Car la crainte est bien là : celle que la reconversion ne profite qu’aux touristes ou aux acteurs internationaux, au détriment des Davosien·ne·s. Or, la mémoire d’un lieu n’a de valeur que si elle est partagée. Plusieurs initiatives associatives, comme celle portée par le collectif “Aria Sana Davos”, militent pour que le centre intègre des espaces accessibles aux jeunes du village, un café communautaire ou encore une bibliothèque participative.

De son côté, la municipalité affirme vouloir mener une “démarche concertée”, même si plusieurs habitant·e·s interrogé·e·s restent sceptiques quant au réel pouvoir de décision accordé à la population. L’urbaniste lausannois Laurent Weber alerte : “Le risque, quand on valorise un lieu patrimonial, c’est de le muséifier. L’idéal reste la réutilisation dynamique, qui crée de l’emploi, de la culture et du lien social.”

Et demain, d’autres sanatoriums ?

Le Davos Sanatorium n’est pas un cas isolé. Partout dans les Alpes, d’anciens établissements de soin tombent en ruine ou cherchent une seconde vie : Leysin, Montana, Arosa… Cette friche architecturale pourrait-elle devenir un terreau d’expérimentations sociales et climatiques ?

Certains projets pionniers explorent déjà la voie : à Leysin, l’ancienne Clinique du Belvédère est progressivement transformée en éco-campus universitaire. À Charmey, un micro-centre d’art s’est installé dans une aile désaffectée d’un sanatorium, accessible en visite libre une fois par mois.

Ces tentatives montrent qu’il est possible d’allier respect du bâti, impact local et utilité contemporaine. Encore faut-il des acteurs engagés, des financements patient·e·s et, surtout, une vision partagée.

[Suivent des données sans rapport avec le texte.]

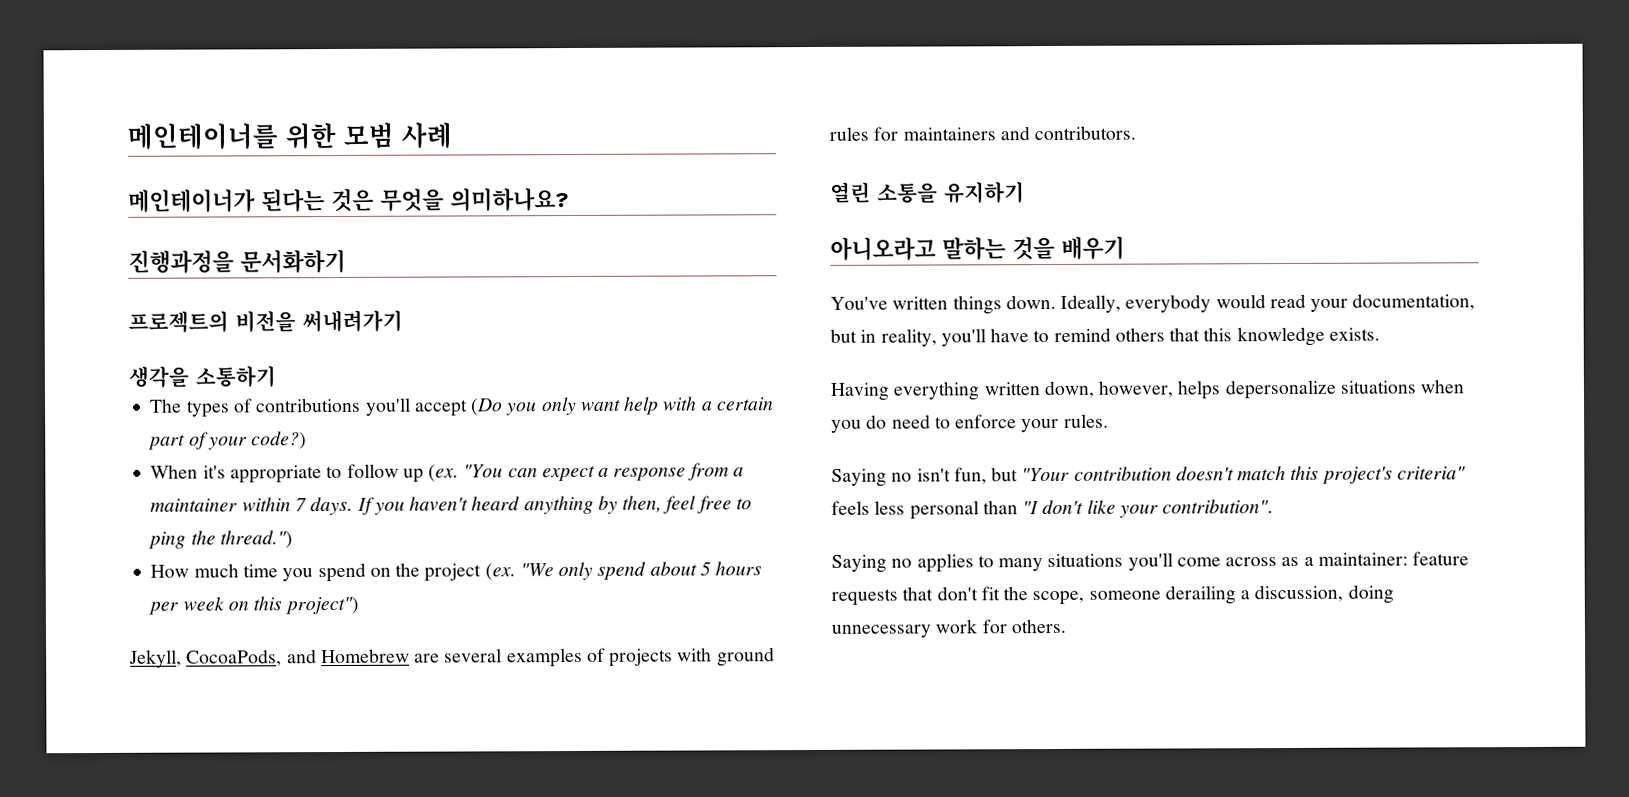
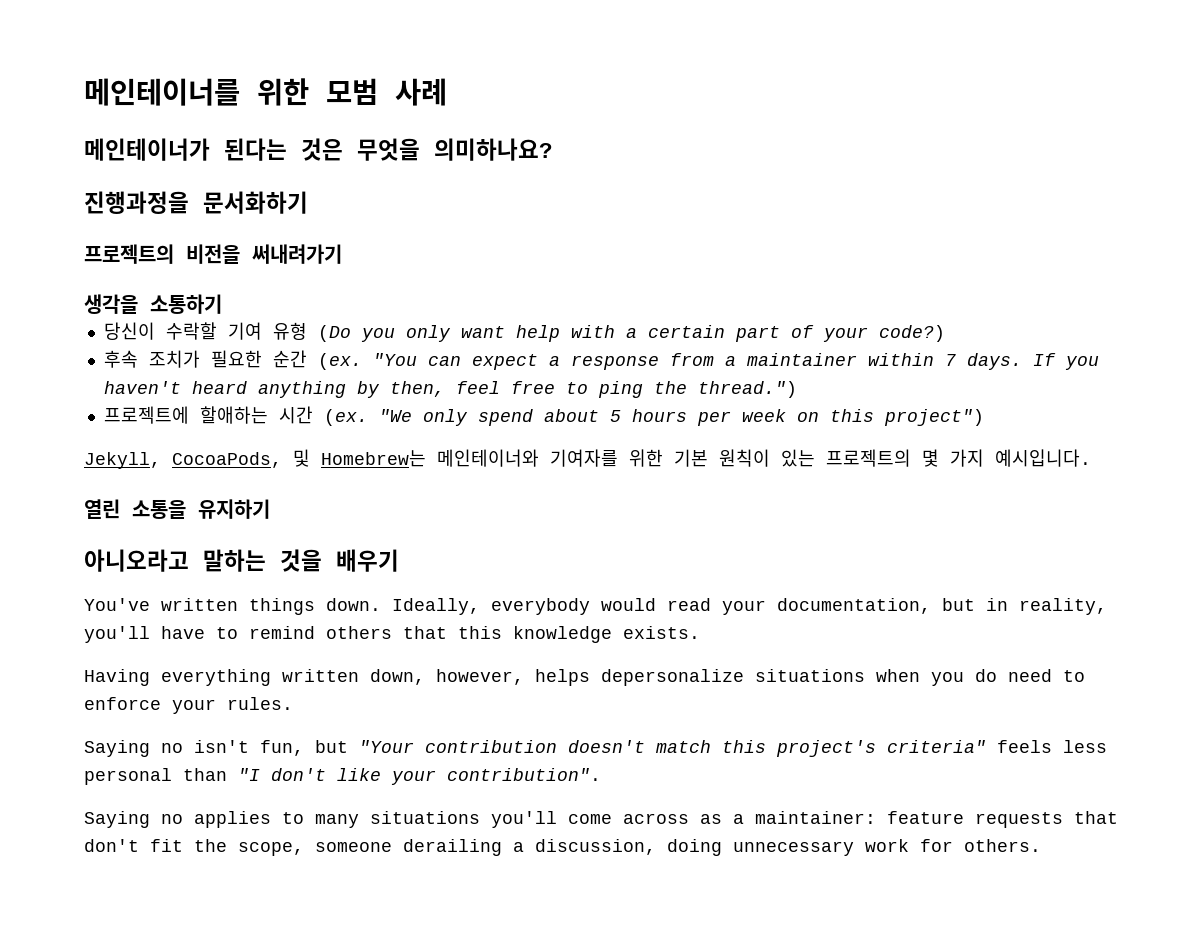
- The types of contributions you'll accept (Do you only want help with a certain part of your code?)
+ 당신이 수락할 기여 유형 (Do you only want help with a certain part of your code?)
- When it's appropriate to follow up (ex.
+ 후속 조치가 필요한 순간 (ex.
- How much time you spend on the project (ex.
+ 프로젝트에 할애하는 시간 (ex.
- Jekyll, CocoaPods, and Homebrew are several examples of projects with ground rules for maintainers and contributors.
+ Jekyll, CocoaPods, 및 Homebrew는 메인테이너와 기여자를 위한 기본 원칙이 있는 프로젝트의 몇 가지 예시입니다.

Valoriser l’histoire sans basculer dans la nostalgie

Le Davos Sanatorium peut-il éviter l’écueil du marketing patrimonial ? Peut-il devenir autre chose qu’un décor Instagram ? La question n’est pas anodine, car elle dépasse le cas d’un bâtiment pour toucher les choix sociétaux que nous posons collectivement.

Souhaite-t-on préserver la mémoire d’un lieu de soin pour ce qu’il a représenté — le rêve de guérir avec la nature, de soigner par le repos — ou bien le détourner d’une fonction fantasmée pour embrasser les urgences modernes ? Peut-être est-il possible de faire les deux… à condition d’écouter celles et ceux qui vivent à l’année dans ces hauts lieux de silence.

À l’heure du tourisme de sens, de la sobriété énergétique et du retour au local, les montagnes suisses possèdent un atout discret mais précieux : leur histoire. Encore faut-il savoir comment l’habiter, aujourd’hui.